“Bags” from “Showroom of Perfections”

21 06 2011

I’m in trouble. My desk drawer in my glorious penthouse office on top of the Cooper building is almost empty. I loaded it up a few hours ago with bags of nuts and cookies and while I pretend to sketch new designs – naturally, I’m dead inside and have no idea what to design next, since my focus is on my desk drawer – I eat everything that’s in there. I pace myself, but eventually, as all things end, there is nothing left.

My stomach is so extended; I look like I’m six months pregnant. I have to get to the bathroom ASAP to get rid of al of this. I’ve done my research: the window of time to vomit it all out before it reaches my small intestines, is 20 minutes. After that, digestion starts and with this, the crap I’ve stuffed myself with, will turn into fat.

In order to get to the bathroom, I have to pass my assistant and the receptionist and on most days, I manage to slip by, sucking in my bloated stomach and when I return, I am able to walk upright, looking like my normal skinny self again.

But today, my boss is here from San Francisco and with him a bunch of CEOs, VPs of merchandising and a whole load of other people who wait for my sketches.

They are all sitting at a conference table right outside my office. No way can I slip by unnoticed this time.
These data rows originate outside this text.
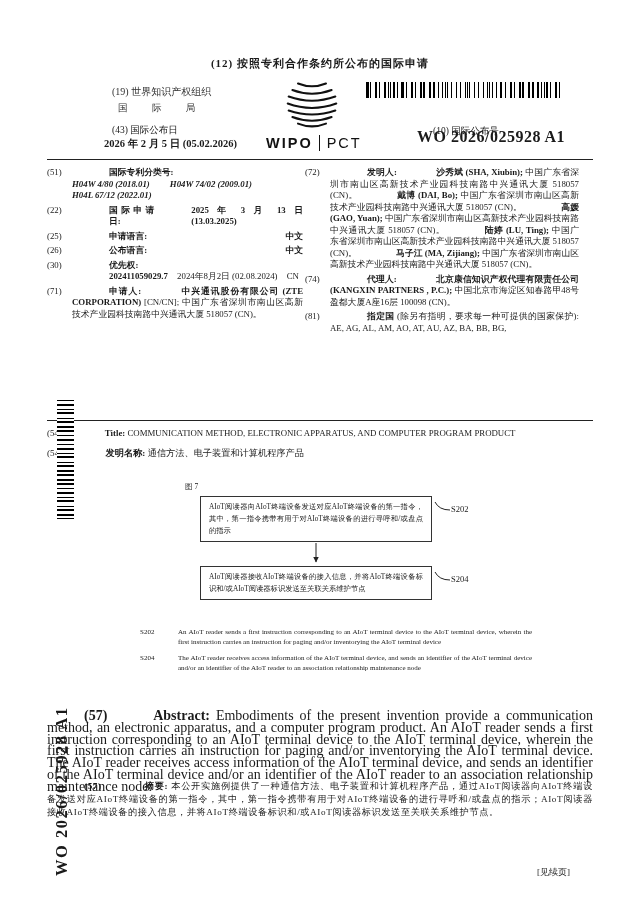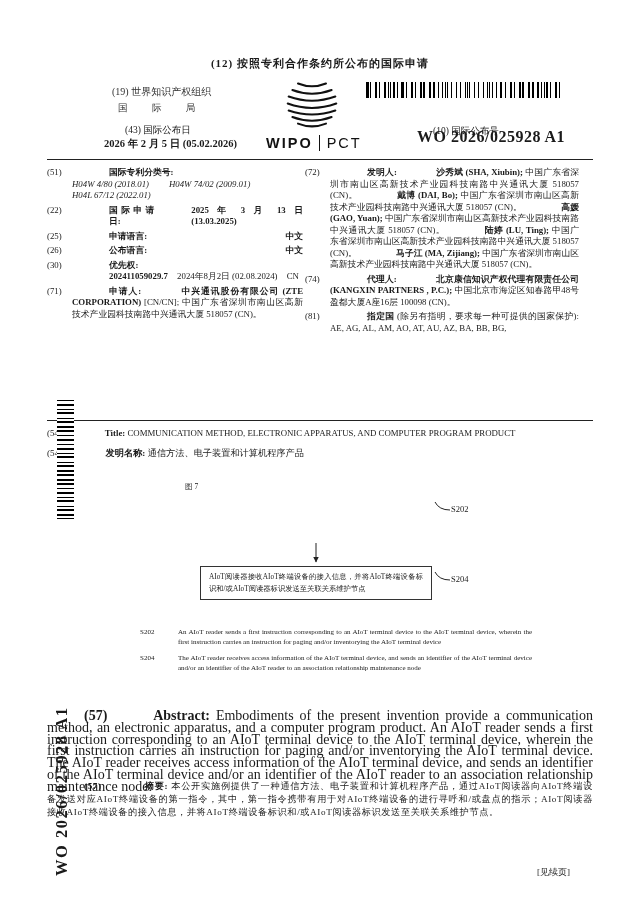--- a/index.html
+++ b/index.html
@@ -17,7 +17,7 @@
                font-size:11px; font-weight:bold; letter-spacing:1px; }
   .org-block { position:absolute; top:85px; left:112px; font-size:10px; color:#333; }
   .org-bureau { margin-top:3px; padding-left:6px; letter-spacing:11px; font-size:9.5px; }
-  .pubdate-label { position:absolute; top:124px; left:125px; font-size:9.5px; }
+  .pubdate-label { position:absolute; top:124px; left:112px; font-size:9.5px; }
   .pubdate-value { position:absolute; top:137px; left:104px; font-size:10.5px; font-weight:bold; }
 
   .logo { position:absolute; top:76px; left:284px; width:56px; height:56px; }

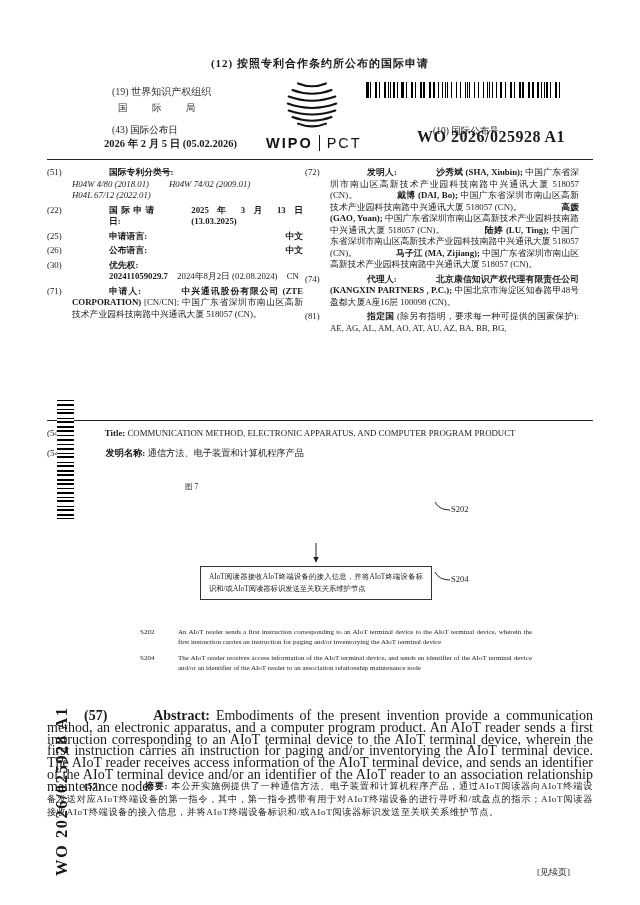--- a/index.html
+++ b/index.html
@@ -10,7 +10,7 @@
     color:#1a1a1a;
   }
   .b  { font-weight:bold;padding-left:37px; }
-  .bi { font-weight:normal; font-style:italic; }
+  .bi { font-weight:bold; font-style:italic; }
 
   
   .type-line { position:absolute; top:56px; left:0; width:100%; text-align:center;

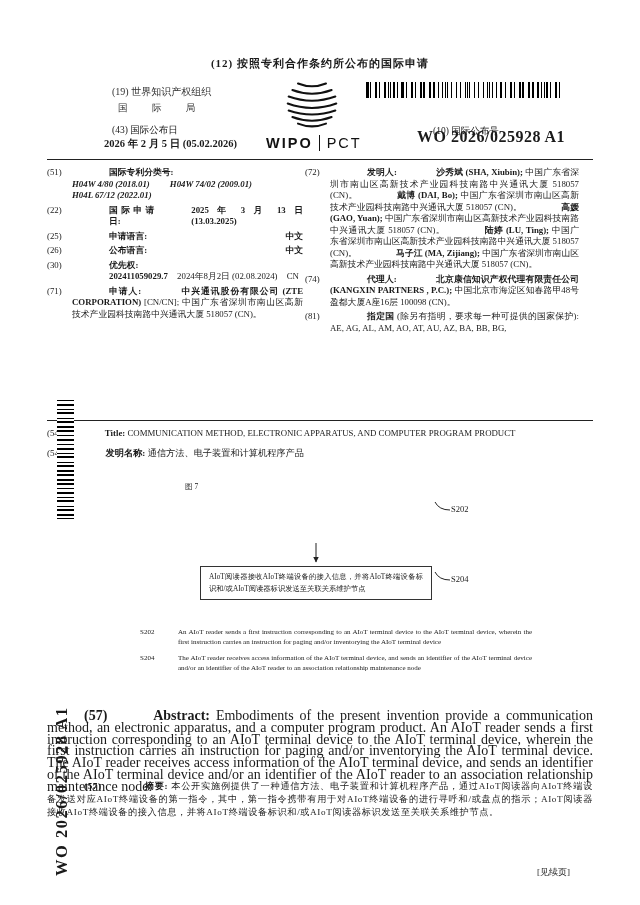--- a/index.html
+++ b/index.html
@@ -240,6 +240,7 @@
       <path d="M403 106 Q392 106 388 98" stroke="#222" stroke-width="1" fill="none"></path>
     </svg>
 
+    <div class="fig-box box1">AIoT阅读器向AIoT终端设备发送对应AIoT终端设备的第一指令，其中，第一指令携带有用于对AIoT终端设备的进行寻呼和/或盘点的指示</div>
     <div class="fig-ref ref1">S202</div>
     <div class="fig-box box2">AIoT阅读器接收AIoT终端设备的接入信息，并将AIoT终端设备标识和/或AIoT阅读器标识发送至关联关系维护节点</div>
     <div class="fig-ref ref2">S204</div>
And with my whole body about to explode, I can’t risk walking out there. I know they’re waiting like hawks to present them with sketches and not only that, I’d have to sit down and explain them too. With enthusiasm and confidence. In my state, that’s impossible.

Damn, I berate myself, Couldn’t you just for once hold off until they are gone? But such is the nature of my humiliating addiction: No matter what I’d like to do and should do, the drawer won. Again.

No way can I walk out there and face the expectant people who can’t wait to see the prove that I am a design genius who deserves to earn the salary I’m getting. I have nothing to show them, absolutely nothing.

I panic. But hey, I am creative, just not the way I should be. I’m a solution solver. I always find a way to save my fuck-ups. I grab one of the empty bags in my desk and Thank God and Hail Mary, they are sturdy. I open up one of the bags, bend over it and throw up inside it. It fills up quickly and I have to reach for another bag, quickly. I fill that one up too. Jesus, how much have I eaten? I need a third bag.

Now I have three bags of vomit in my office. How in the world could I hold all this crap inside my 90-pound body? At one of the few Overeaters Anonymous meetings I forced myself to go to, I listened with disgusted fascination to a very young boy who talked about how he would vomit into bags and weigh them before discarding them. “Eight pounds” he informed a room full of people who have heard it all “Eight pounds of vomit. That I hade to hide from my parents. I have 31 days of abstinence since then. This was my lowest point, my bottom and with the help of my Higher Power, I have not had to do this disgusting thing again” Everybody clapped and cheered.

I am far from that. The little bit of honesty that still lives inside me lets me know that this is not the end of my bulimia, far from it. Those bags are an inconvenience, not a deterrent. I should be so lucky. I’m not there yet, not at all. I have another seven years to go until I reach this point. Thank God, I don’t know this yet.

But what now? Those bags have to disappear quickly before my boss enters my office to check on my progress. There is no way to carry this mess out. I notice the open window. Despite the A/C that runs on full speed all day, I always leave a window open. It’s a waste of energy, but I need this connection to the outside air, just so I can pretend that I have a tiny space of connection to Downtown “Nature”.

The window opens over the parking lot of the building. I grab those shame-bags and drop them out of the window. We are on the 12th floor and I have no way to control the directions of the splash of hose bags. They might hit a car or – God forbid – a person walking to their car. All I can hear is a faint plop and I hope that it hasn’t hit a human.

I’d be pissed to get hit with a bag of vomit. I’d be disgusted and hurt and horrified. I’d complain and yell and scream for sure.

I lean out the window and wait for protests. Nothing happens. I wait a few minutes more and when there is nothing but silence, I am so relieved and high from having gotten away one more time, that I sit down on my drawing board and – hell yeah – I sketch a bunch of designs. Suddenly I’m inspired. I draw designs that are fresh and original – I surprise myself with the sudden flight of creative inspiration that soars through me.

Half an hour later, I step outside and present my ideas. My boss and his posse pass my sketches around and nod with satisfaction.

“ Monah is a brilliant genius” one of them beams.

“She’s got it, she gets it, she knows exactly what “she” (the bebe costumer is referred as “she”) wants and needs. Great work, Monah”, my boss’s wife squeals.

I grab a bottle of water on of the many plastic bottles that are always lined up at meetings like this and gulp it down, restoring my depleted hydration.

“Thank You” I smile “I’m so happy you like my ideas” I say humbly.

“No, thank you” my boss praises as he lays out my sketches in the middle of the table “Now lets decide which one of those we will put in the next campaigns.

I feel slightly faint. I’m hungry like a starving kid in India. But I know how to deal with that. Hunger is something I have learned to endure and even appreciate.